[Go-essp-tech] Handling missing data in the CMIP5 archive
ag.stephens at stfc.ac.uk
ag.stephens at stfc.ac.uk
Fri Jun 24 06:52:23 MDT 2011
Dear all,
Please note my last message (below) was stuck in my mailbox for 6 hours. Hence it does account for debate re-opening.
Please ignore.
Ag
From: go-essp-tech-bounces at ucar.edu [mailto:go-essp-tech-bounces at ucar.edu] On Behalf Of ag.stephens at stfc.ac.uk
Sent: 24 June 2011 13:47
To: taylor13 at llnl.gov; stockhause at dkrz.de
Cc: go-essp-tech at ucar.edu
Subject: Re: [Go-essp-tech] Handling missing data in the CMIP5 archive
Thanks Karl,
I appreciate the clarity of the guidance. This will help us proceed.
Kind regards,
Ag
From: Karl Taylor [mailto:taylor13 at llnl.gov]
Sent: 24 June 2011 01:17
To: Martina Stockhause
Cc: Stephens, Ag (STFC,RAL,RALSP); Lawrence, Bryan (STFC,RAL,RALSP); go-essp-tech at ucar.edu
Subject: Re: [Go-essp-tech] Handling missing data in the CMIP5 archive
Dear all,
O.K. I didn't read Martina and Frank's email until now. Perhaps my last email should have read in summary:
If a time-slice that should have been included as part of the requested model output is entirely missing, that dataset will not be assigned a DOI until that time-slice has been:
1) recovered (ideally)
2) filled entirely with "missing" values (if it is impossible to recover the actual data).

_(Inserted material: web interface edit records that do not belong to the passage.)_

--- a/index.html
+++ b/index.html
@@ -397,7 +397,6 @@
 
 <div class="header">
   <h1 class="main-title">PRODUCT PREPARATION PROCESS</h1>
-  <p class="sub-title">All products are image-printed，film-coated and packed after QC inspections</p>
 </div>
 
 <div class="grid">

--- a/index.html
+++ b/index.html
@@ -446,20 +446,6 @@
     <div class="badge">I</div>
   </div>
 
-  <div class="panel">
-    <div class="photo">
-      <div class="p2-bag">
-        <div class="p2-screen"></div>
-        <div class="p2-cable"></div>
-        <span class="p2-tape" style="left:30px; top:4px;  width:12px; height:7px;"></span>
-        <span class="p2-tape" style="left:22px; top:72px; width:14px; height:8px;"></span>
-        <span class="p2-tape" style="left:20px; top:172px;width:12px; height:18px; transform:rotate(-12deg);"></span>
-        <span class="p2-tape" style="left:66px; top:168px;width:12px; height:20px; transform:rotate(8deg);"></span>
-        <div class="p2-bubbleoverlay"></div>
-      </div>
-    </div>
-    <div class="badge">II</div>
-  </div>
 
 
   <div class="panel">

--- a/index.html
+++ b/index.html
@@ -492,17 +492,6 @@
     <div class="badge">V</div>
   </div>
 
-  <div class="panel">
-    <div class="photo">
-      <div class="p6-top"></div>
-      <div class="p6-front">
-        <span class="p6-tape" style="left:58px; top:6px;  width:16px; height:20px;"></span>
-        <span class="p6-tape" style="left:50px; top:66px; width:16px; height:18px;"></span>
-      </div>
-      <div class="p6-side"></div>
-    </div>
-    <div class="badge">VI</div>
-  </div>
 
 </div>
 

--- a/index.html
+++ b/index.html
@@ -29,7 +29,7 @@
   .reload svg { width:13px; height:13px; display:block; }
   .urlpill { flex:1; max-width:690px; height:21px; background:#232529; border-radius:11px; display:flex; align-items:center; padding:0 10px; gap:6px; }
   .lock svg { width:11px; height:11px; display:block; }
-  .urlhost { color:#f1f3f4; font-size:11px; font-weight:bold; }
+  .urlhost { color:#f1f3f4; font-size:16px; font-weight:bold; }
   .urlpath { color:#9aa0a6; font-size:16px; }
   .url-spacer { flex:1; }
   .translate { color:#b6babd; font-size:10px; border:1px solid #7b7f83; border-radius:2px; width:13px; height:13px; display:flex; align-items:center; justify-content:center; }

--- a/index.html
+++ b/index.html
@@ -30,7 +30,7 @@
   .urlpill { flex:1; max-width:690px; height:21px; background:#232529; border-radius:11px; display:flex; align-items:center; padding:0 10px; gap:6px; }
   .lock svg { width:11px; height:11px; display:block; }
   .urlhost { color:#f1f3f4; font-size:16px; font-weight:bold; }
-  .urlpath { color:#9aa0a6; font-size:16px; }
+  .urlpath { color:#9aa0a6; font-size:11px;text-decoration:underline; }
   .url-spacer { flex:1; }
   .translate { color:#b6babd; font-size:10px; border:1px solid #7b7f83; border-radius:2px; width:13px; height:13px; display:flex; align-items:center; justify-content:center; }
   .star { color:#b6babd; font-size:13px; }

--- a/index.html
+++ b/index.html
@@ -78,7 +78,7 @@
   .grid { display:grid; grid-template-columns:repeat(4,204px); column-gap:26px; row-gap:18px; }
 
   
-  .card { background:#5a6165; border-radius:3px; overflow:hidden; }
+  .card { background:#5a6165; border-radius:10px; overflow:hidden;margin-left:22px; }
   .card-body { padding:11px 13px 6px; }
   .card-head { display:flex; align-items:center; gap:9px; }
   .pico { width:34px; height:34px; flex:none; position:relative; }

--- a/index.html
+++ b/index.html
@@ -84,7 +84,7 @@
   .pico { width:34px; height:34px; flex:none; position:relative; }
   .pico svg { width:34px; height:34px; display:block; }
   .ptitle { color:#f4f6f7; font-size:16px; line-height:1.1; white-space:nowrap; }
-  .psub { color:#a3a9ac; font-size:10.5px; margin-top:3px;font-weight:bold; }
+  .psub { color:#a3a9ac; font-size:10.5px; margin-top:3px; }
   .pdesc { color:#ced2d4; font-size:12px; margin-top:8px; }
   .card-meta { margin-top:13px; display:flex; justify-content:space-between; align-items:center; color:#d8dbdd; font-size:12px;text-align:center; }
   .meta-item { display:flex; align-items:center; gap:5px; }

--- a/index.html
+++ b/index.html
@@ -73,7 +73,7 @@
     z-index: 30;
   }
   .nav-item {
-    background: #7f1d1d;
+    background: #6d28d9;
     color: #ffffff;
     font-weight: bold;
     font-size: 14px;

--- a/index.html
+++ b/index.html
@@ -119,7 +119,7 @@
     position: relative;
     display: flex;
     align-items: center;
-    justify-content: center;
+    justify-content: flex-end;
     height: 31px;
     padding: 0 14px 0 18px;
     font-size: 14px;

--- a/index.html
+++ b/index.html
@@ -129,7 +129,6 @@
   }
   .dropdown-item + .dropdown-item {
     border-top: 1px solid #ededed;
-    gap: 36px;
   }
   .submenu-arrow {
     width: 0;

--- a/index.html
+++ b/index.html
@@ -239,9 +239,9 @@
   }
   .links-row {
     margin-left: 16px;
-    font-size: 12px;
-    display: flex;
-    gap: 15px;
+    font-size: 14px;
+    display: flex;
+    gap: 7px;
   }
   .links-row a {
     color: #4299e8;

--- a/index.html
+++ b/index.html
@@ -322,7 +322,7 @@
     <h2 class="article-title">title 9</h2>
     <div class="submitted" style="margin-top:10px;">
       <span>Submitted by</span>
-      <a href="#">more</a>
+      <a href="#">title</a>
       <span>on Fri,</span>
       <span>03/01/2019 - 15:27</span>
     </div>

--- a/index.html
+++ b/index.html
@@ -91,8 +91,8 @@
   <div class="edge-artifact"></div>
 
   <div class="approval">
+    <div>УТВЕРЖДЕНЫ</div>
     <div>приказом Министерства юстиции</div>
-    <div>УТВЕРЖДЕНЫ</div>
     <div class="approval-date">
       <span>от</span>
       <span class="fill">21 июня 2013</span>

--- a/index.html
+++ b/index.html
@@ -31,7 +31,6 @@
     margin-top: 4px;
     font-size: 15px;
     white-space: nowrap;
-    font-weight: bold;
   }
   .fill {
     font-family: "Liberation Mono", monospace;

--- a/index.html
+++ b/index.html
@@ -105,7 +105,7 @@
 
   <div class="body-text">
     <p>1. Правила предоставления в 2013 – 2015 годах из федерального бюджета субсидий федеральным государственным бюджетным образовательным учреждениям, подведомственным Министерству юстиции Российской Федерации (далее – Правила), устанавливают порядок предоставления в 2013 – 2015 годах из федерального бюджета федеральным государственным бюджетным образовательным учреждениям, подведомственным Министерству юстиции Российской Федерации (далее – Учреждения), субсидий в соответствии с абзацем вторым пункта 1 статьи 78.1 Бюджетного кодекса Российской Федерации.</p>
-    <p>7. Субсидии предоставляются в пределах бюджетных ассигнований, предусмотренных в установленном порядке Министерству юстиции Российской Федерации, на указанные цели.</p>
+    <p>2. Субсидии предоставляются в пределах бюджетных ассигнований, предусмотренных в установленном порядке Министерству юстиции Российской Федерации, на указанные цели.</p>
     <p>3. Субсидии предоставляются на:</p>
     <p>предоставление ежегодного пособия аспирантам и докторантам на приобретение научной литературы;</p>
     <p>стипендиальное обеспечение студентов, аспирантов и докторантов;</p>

By special exception, DOI's may be assigned to datasets (without requiring infilling missing data) when a modeling group purposely omits some portion of a time-series, as long as the remaining portion is likely to be of interest. In no case should a single file contain non-contiguous portions of the time series.
Best regards,
Karl
On 6/23/11 7:22 AM, Martina Stockhause wrote:
Dear Ag,
we propose to fill up the gaps, see 2.5.1 in CF:
http://cf-pcmdi.llnl.gov/documents/cf-conventions/1.5/cf-conventions.html#missing-data
which refers to the NetCDF Guide:
http://www.unidata.ucar.edu/software/netcdf/docs/netcdf.html#Attribute-Conventions
However, there are examples where this does not make much sense. e.g. if
sb puts 1970-1999 and 2070-2099 intentionally into one dataset.
So it remains up to the QC manager to decide whatever makes sense.
Required is in all cases an appropriate comment.
Regards... Martina & frank
On 06/23/2011 01:51 PM, ag.stephens at stfc.ac.uk<mailto:ag.stephens at stfc.ac.uk> wrote:
Dear Karl and Bryan,
There was discussion on the handling of missing data a while back. Do we have a policy decision on this issue? It would be great to know exactly where we stand in terms of whether a missing time step will fail QC and hence need fixing before replication (and subsequent DOIs) can be considered.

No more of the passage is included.